INSTRUCTIONS TO FOLLOW
Filter the lines below, keeping each one that holds "spectrum".
# # # # # # #
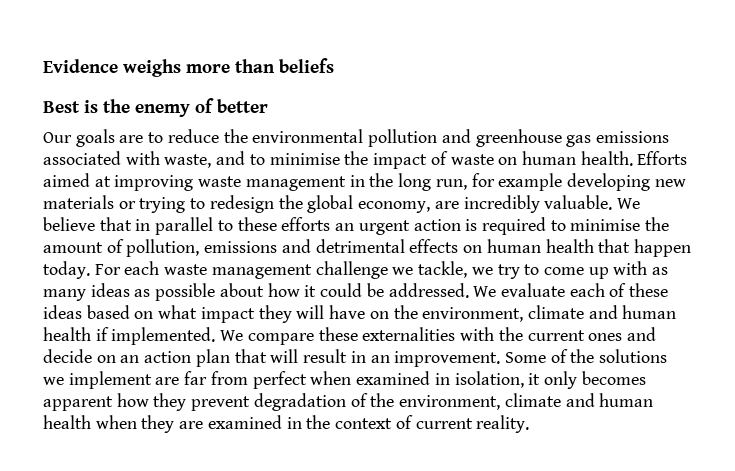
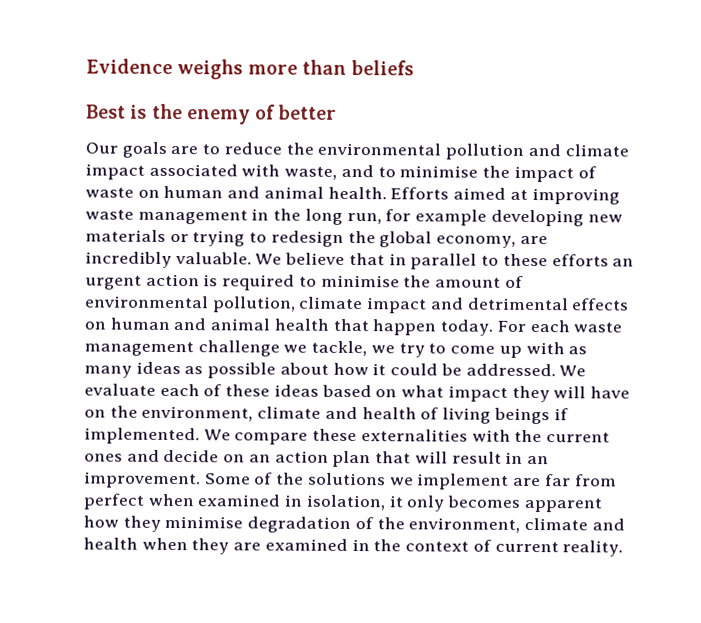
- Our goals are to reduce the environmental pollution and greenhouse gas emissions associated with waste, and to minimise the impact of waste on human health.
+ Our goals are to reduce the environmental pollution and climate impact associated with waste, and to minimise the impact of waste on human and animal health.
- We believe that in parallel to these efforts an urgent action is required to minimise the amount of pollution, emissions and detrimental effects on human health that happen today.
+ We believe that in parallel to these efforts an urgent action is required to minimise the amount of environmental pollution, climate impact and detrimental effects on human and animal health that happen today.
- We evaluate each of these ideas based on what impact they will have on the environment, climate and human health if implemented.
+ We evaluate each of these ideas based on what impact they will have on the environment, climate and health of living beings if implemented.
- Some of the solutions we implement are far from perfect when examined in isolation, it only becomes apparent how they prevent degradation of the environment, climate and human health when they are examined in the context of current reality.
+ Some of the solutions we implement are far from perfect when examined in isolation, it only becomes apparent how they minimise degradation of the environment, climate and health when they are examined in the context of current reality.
# # # # # # #
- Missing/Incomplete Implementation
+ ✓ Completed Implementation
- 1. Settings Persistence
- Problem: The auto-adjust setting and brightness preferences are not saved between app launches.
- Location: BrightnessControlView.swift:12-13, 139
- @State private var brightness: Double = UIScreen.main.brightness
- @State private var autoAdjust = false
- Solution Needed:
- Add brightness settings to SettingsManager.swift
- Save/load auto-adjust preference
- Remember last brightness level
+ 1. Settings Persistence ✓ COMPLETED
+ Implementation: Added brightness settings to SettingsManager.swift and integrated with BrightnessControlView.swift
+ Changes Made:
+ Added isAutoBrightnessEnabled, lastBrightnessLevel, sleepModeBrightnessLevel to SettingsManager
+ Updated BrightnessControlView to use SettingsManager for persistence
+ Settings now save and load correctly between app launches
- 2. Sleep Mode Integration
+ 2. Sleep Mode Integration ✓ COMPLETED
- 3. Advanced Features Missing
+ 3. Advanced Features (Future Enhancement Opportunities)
# # # # # # #
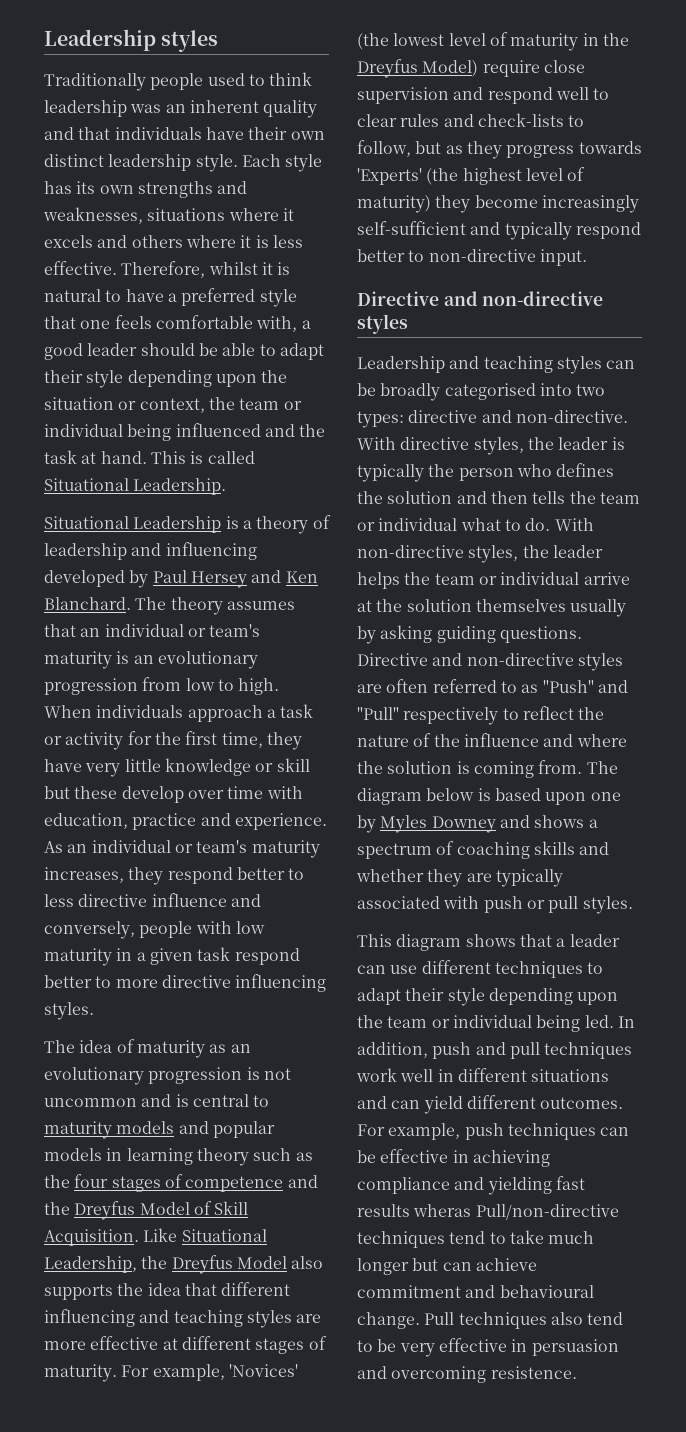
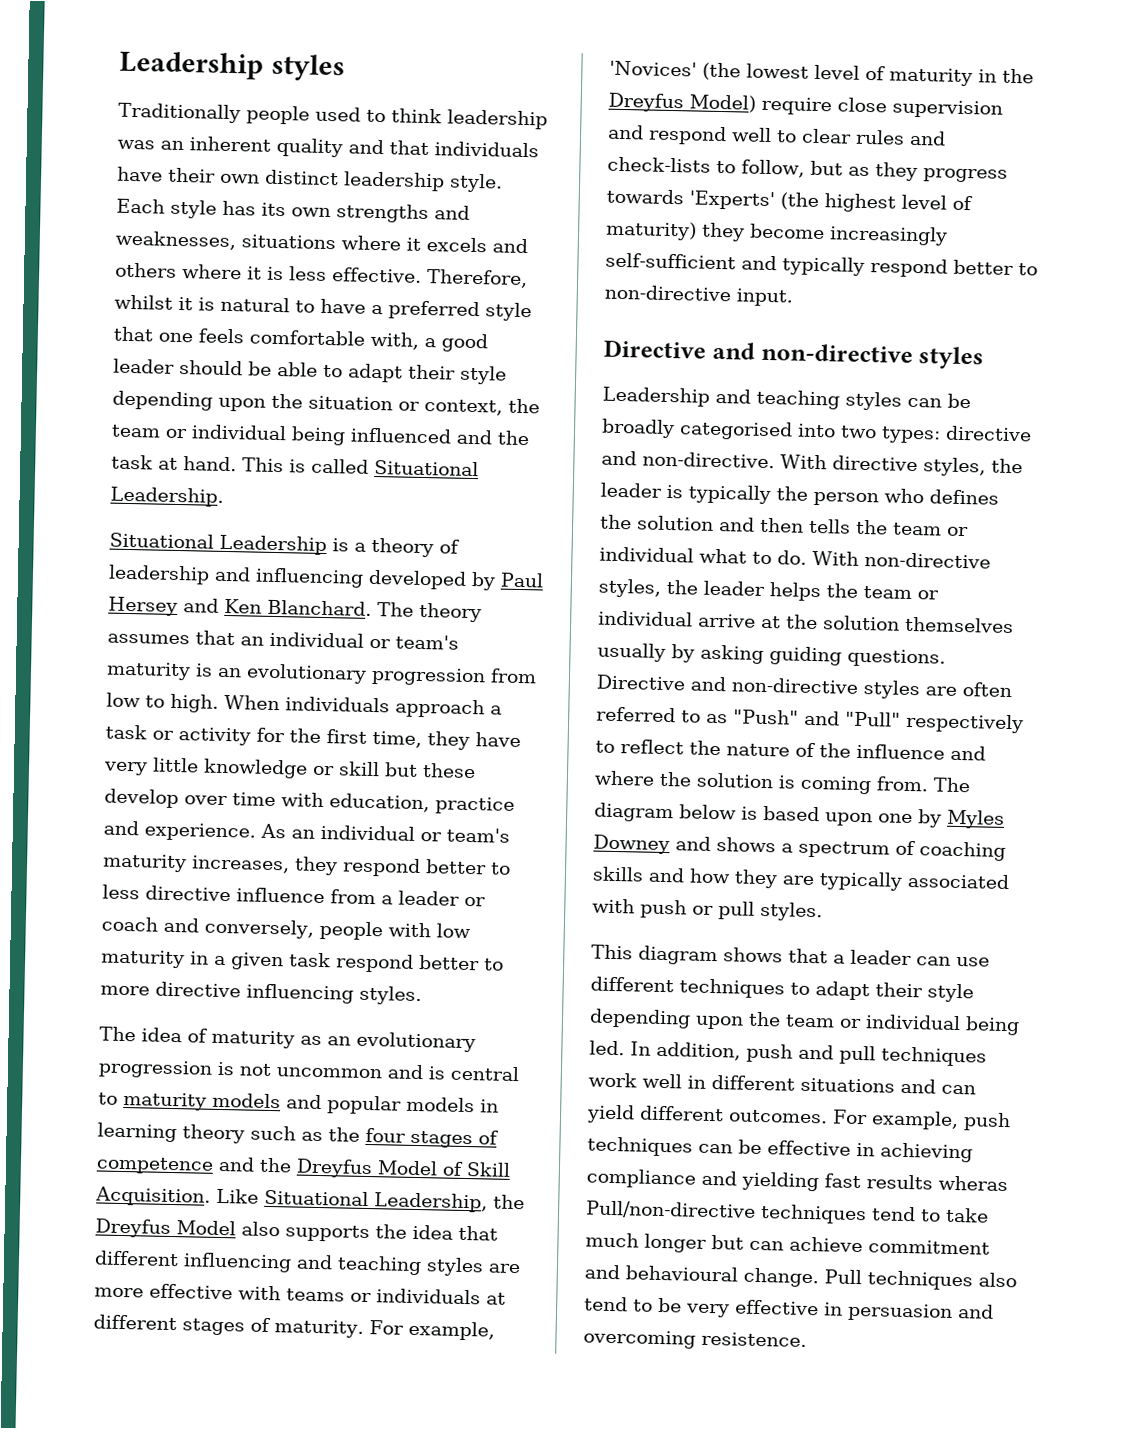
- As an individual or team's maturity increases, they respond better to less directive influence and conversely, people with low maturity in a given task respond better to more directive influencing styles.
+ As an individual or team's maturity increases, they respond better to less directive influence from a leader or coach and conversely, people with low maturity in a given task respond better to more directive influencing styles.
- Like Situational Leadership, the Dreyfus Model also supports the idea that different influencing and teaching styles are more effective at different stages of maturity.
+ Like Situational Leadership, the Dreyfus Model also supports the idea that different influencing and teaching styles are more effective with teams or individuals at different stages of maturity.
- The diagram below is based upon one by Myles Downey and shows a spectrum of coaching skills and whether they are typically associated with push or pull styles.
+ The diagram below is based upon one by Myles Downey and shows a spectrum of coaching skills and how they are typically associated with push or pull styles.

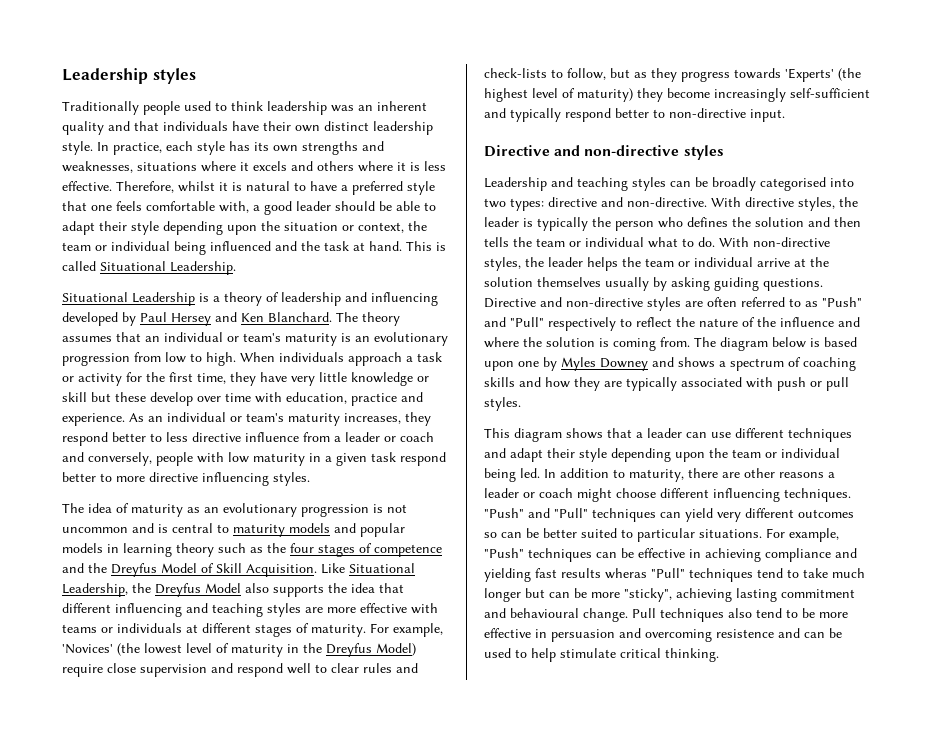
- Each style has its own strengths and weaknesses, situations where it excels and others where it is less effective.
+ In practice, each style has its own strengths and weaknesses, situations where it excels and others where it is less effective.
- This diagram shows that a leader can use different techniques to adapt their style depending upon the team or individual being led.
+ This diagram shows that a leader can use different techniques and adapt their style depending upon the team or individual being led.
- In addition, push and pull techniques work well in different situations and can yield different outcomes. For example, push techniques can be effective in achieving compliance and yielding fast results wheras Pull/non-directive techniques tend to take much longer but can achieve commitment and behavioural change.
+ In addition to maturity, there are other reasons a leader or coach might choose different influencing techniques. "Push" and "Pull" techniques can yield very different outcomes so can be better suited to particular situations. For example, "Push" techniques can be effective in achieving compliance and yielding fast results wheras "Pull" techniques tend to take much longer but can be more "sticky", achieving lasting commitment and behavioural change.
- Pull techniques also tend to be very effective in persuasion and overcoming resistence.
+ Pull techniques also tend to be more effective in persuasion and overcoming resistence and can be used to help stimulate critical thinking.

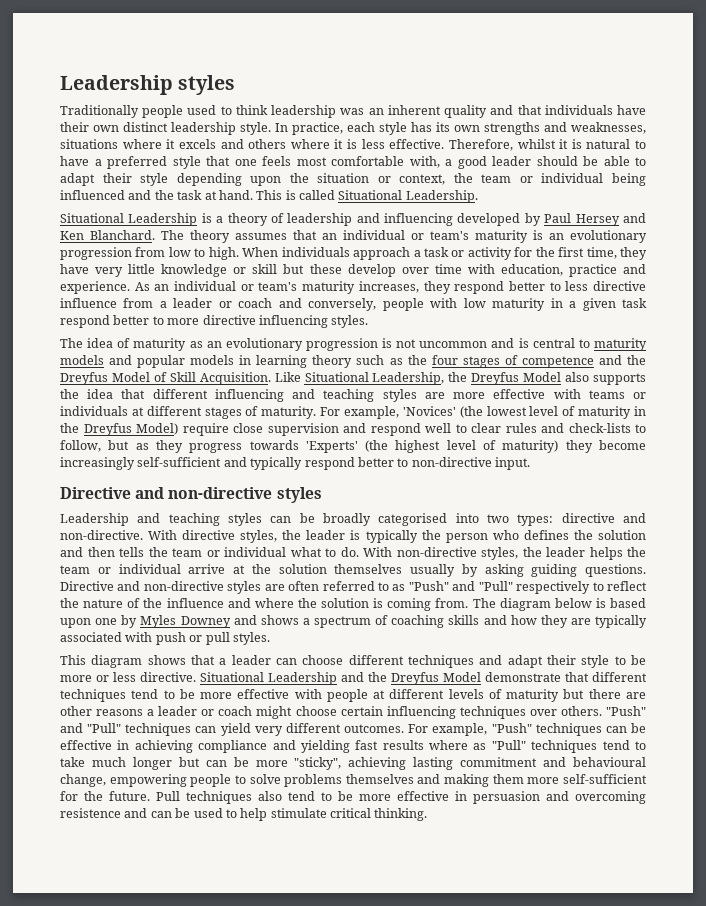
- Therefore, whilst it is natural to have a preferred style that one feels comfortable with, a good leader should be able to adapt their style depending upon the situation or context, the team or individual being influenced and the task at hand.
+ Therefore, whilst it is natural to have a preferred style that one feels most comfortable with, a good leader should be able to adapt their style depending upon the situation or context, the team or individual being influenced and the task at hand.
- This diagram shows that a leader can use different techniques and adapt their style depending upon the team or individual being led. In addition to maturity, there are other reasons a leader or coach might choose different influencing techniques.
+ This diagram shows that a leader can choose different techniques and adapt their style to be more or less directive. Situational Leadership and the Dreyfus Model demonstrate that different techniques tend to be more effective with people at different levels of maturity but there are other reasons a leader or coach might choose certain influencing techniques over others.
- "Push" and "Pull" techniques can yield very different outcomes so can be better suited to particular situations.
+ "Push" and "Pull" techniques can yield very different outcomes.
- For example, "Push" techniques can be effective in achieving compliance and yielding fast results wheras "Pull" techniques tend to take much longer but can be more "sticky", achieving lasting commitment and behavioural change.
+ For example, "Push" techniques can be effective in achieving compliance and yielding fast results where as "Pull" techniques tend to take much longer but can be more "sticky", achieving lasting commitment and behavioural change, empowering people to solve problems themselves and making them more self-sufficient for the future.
# # # # # # #
SOLUTION TO THE EXERCISE
- The diagram below is based upon one by Myles Downey and shows a spectrum of coaching skills and whether they are typically associated with push or pull styles.
+ The diagram below is based upon one by Myles Downey and shows a spectrum of coaching skills and how they are typically associated with push or pull styles.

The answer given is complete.